YOUR ASSIGNMENT:
Could the data below please be reproduced word for word, without the pictures?

RECORDED INFORMATION:
━━━
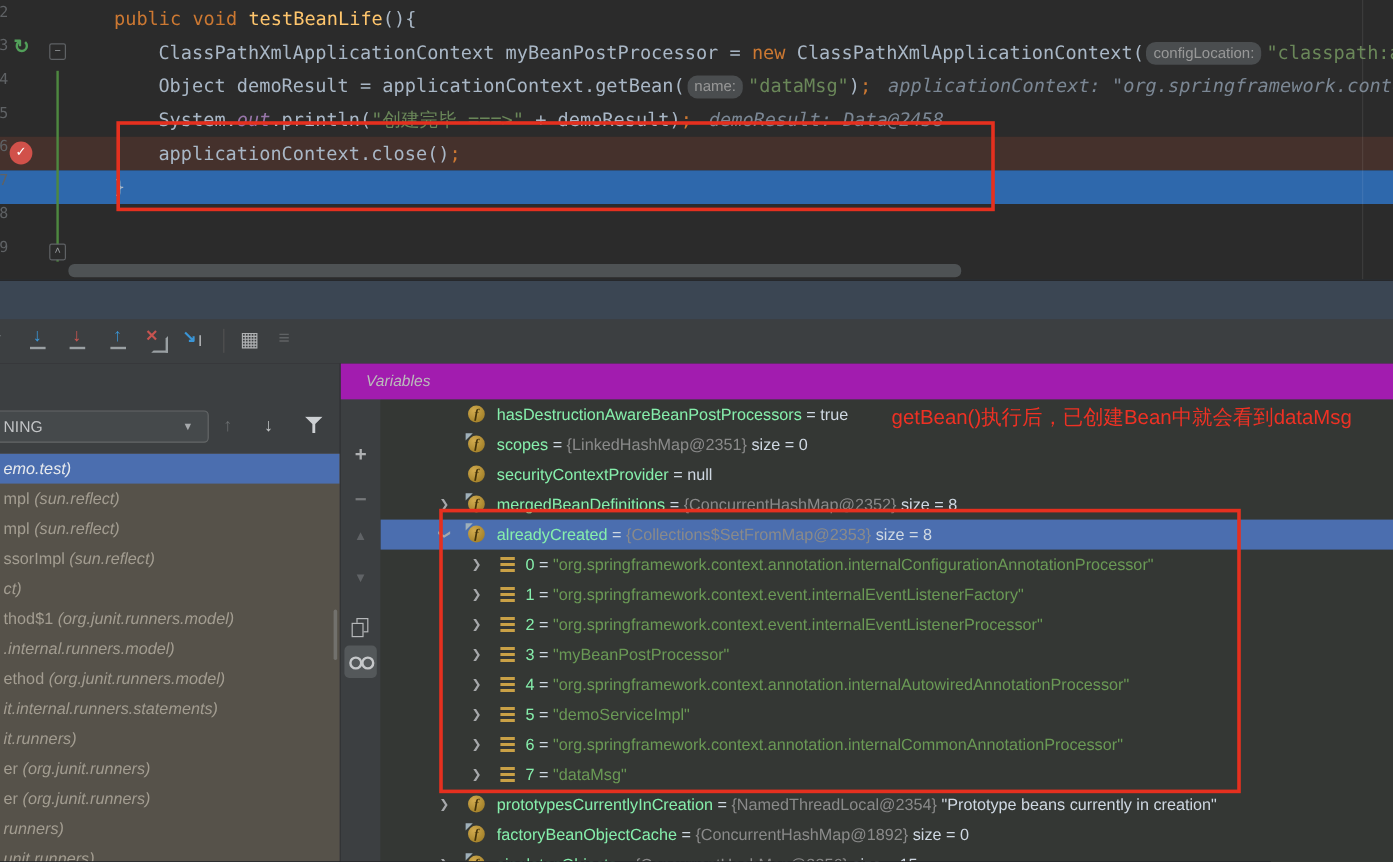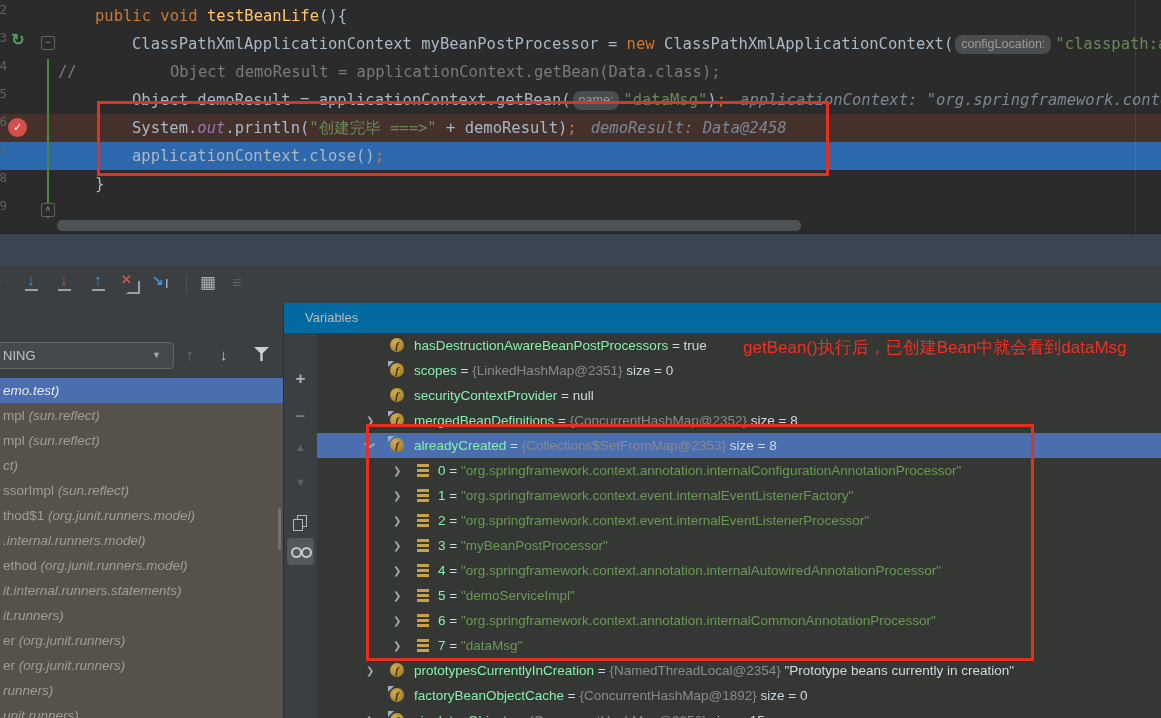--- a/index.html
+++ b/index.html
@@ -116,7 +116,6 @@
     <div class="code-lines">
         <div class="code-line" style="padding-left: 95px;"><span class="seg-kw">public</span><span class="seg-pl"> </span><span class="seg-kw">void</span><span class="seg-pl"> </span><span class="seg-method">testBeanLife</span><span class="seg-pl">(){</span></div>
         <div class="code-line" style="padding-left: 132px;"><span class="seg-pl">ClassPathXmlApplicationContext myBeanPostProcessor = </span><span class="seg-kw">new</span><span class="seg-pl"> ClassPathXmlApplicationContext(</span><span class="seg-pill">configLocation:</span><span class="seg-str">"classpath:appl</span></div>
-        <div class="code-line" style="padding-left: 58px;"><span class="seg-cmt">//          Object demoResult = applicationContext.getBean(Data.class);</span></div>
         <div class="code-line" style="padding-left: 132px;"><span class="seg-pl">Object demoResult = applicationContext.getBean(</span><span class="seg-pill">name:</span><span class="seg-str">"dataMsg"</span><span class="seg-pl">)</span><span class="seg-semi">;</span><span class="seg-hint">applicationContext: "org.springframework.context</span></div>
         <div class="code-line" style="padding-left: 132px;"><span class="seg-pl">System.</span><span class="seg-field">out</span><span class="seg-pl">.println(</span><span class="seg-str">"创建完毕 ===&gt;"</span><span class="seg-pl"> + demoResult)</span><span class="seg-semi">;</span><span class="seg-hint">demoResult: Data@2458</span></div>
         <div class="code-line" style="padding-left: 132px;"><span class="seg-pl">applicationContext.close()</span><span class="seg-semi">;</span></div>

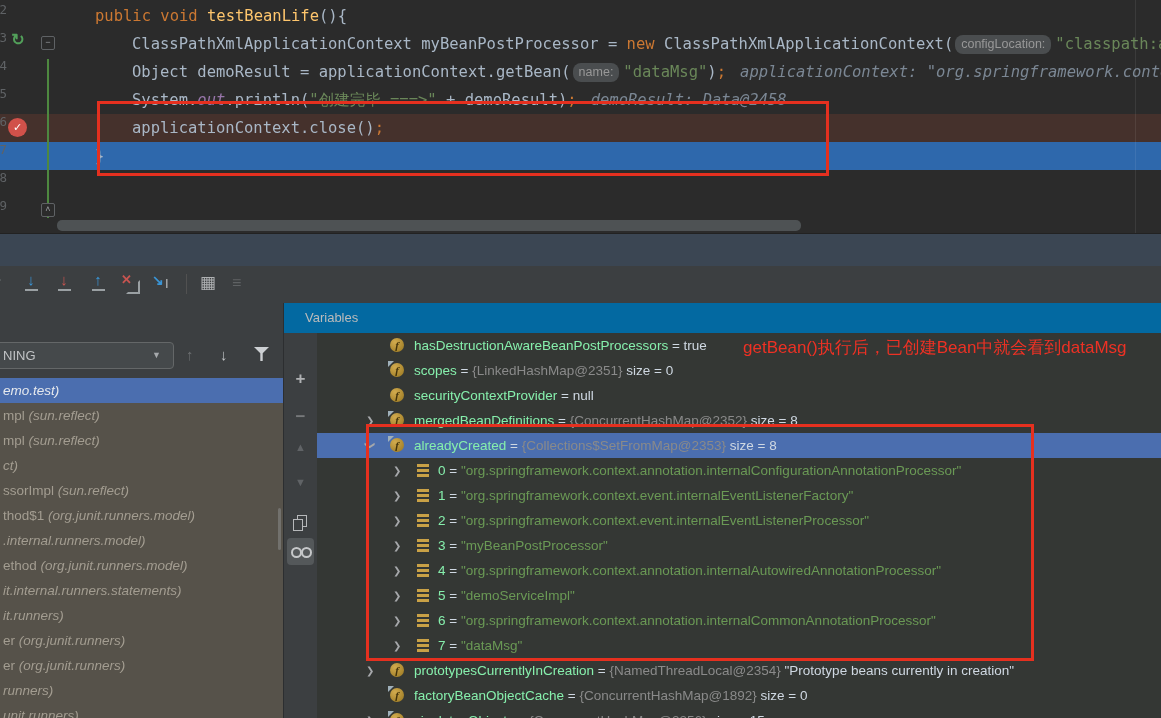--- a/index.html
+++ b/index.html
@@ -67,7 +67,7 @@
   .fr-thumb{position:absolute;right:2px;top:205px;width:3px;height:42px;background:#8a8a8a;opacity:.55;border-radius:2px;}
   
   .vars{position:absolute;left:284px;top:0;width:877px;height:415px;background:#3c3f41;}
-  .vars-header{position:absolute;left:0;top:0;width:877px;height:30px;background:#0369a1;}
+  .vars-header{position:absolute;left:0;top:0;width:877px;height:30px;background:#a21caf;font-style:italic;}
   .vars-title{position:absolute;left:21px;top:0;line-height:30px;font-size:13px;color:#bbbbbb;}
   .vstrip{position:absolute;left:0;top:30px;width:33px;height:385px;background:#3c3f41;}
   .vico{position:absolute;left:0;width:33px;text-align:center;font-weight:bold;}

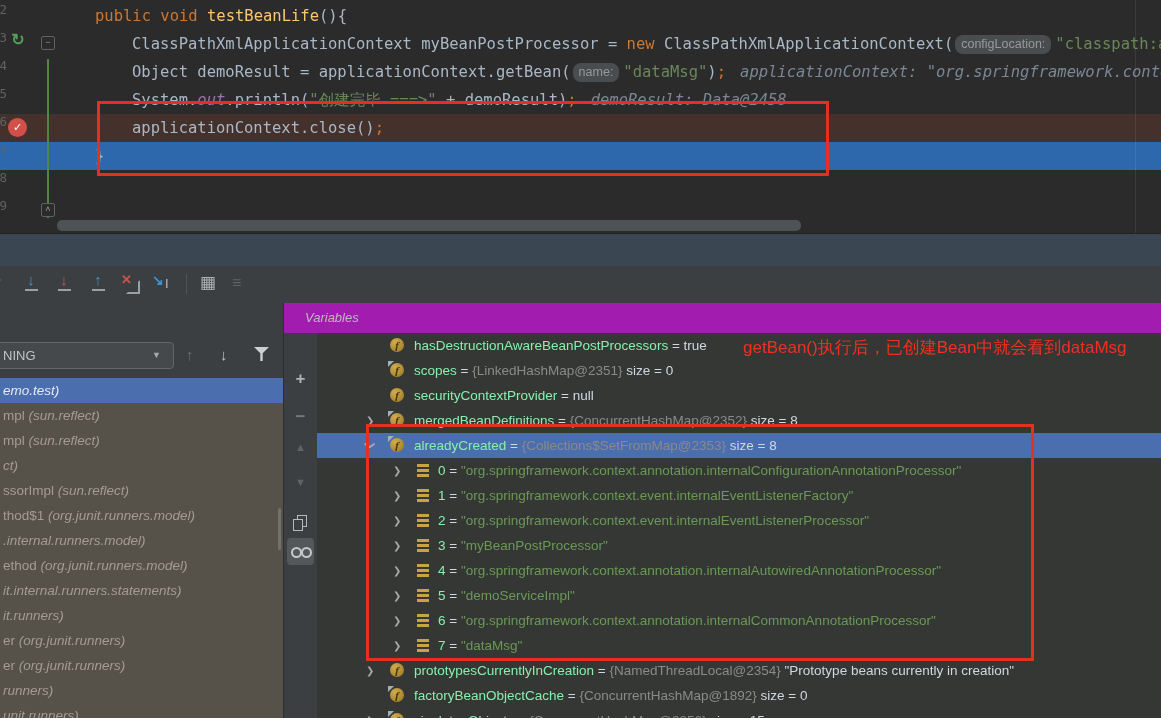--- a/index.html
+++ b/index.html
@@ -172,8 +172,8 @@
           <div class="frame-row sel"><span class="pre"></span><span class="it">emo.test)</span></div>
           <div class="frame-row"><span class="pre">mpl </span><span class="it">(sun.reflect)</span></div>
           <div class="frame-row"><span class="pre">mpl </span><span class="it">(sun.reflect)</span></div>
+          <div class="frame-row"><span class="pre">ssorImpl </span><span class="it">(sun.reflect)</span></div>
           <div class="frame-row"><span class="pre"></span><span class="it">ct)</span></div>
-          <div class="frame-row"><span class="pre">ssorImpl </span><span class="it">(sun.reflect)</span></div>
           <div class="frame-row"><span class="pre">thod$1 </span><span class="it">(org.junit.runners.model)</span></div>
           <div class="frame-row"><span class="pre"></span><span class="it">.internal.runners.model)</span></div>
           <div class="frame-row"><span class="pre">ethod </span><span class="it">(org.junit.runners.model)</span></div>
━━━
RESULT OF THIS EXERCISE:
--- a/index.html
+++ b/index.html
@@ -116,7 +116,6 @@
     <div class="code-lines">
         <div class="code-line" style="padding-left: 95px;"><span class="seg-kw">public</span><span class="seg-pl"> </span><span class="seg-kw">void</span><span class="seg-pl"> </span><span class="seg-method">testBeanLife</span><span class="seg-pl">(){</span></div>
         <div class="code-line" style="padding-left: 132px;"><span class="seg-pl">ClassPathXmlApplicationContext myBeanPostProcessor = </span><span class="seg-kw">new</span><span class="seg-pl"> ClassPathXmlApplicationContext(</span><span class="seg-pill">configLocation:</span><span class="seg-str">"classpath:appl</span></div>
-        <div class="code-line" style="padding-left: 58px;"><span class="seg-cmt">//          Object demoResult = applicationContext.getBean(Data.class);</span></div>
         <div class="code-line" style="padding-left: 132px;"><span class="seg-pl">Object demoResult = applicationContext.getBean(</span><span class="seg-pill">name:</span><span class="seg-str">"dataMsg"</span><span class="seg-pl">)</span><span class="seg-semi">;</span><span class="seg-hint">applicationContext: "org.springframework.context</span></div>
         <div class="code-line" style="padding-left: 132px;"><span class="seg-pl">System.</span><span class="seg-field">out</span><span class="seg-pl">.println(</span><span class="seg-str">"创建完毕 ===&gt;"</span><span class="seg-pl"> + demoResult)</span><span class="seg-semi">;</span><span class="seg-hint">demoResult: Data@2458</span></div>
         <div class="code-line" style="padding-left: 132px;"><span class="seg-pl">applicationContext.close()</span><span class="seg-semi">;</span></div>

--- a/index.html
+++ b/index.html
@@ -67,7 +67,7 @@
   .fr-thumb{position:absolute;right:2px;top:205px;width:3px;height:42px;background:#8a8a8a;opacity:.55;border-radius:2px;}
   
   .vars{position:absolute;left:284px;top:0;width:877px;height:415px;background:#3c3f41;}
-  .vars-header{position:absolute;left:0;top:0;width:877px;height:30px;background:#0369a1;}
+  .vars-header{position:absolute;left:0;top:0;width:877px;height:30px;background:#a21caf;font-style:italic;}
   .vars-title{position:absolute;left:21px;top:0;line-height:30px;font-size:13px;color:#bbbbbb;}
   .vstrip{position:absolute;left:0;top:30px;width:33px;height:385px;background:#3c3f41;}
   .vico{position:absolute;left:0;width:33px;text-align:center;font-weight:bold;}

--- a/index.html
+++ b/index.html
@@ -172,8 +172,8 @@
           <div class="frame-row sel"><span class="pre"></span><span class="it">emo.test)</span></div>
           <div class="frame-row"><span class="pre">mpl </span><span class="it">(sun.reflect)</span></div>
           <div class="frame-row"><span class="pre">mpl </span><span class="it">(sun.reflect)</span></div>
+          <div class="frame-row"><span class="pre">ssorImpl </span><span class="it">(sun.reflect)</span></div>
           <div class="frame-row"><span class="pre"></span><span class="it">ct)</span></div>
-          <div class="frame-row"><span class="pre">ssorImpl </span><span class="it">(sun.reflect)</span></div>
           <div class="frame-row"><span class="pre">thod$1 </span><span class="it">(org.junit.runners.model)</span></div>
           <div class="frame-row"><span class="pre"></span><span class="it">.internal.runners.model)</span></div>
           <div class="frame-row"><span class="pre">ethod </span><span class="it">(org.junit.runners.model)</span></div>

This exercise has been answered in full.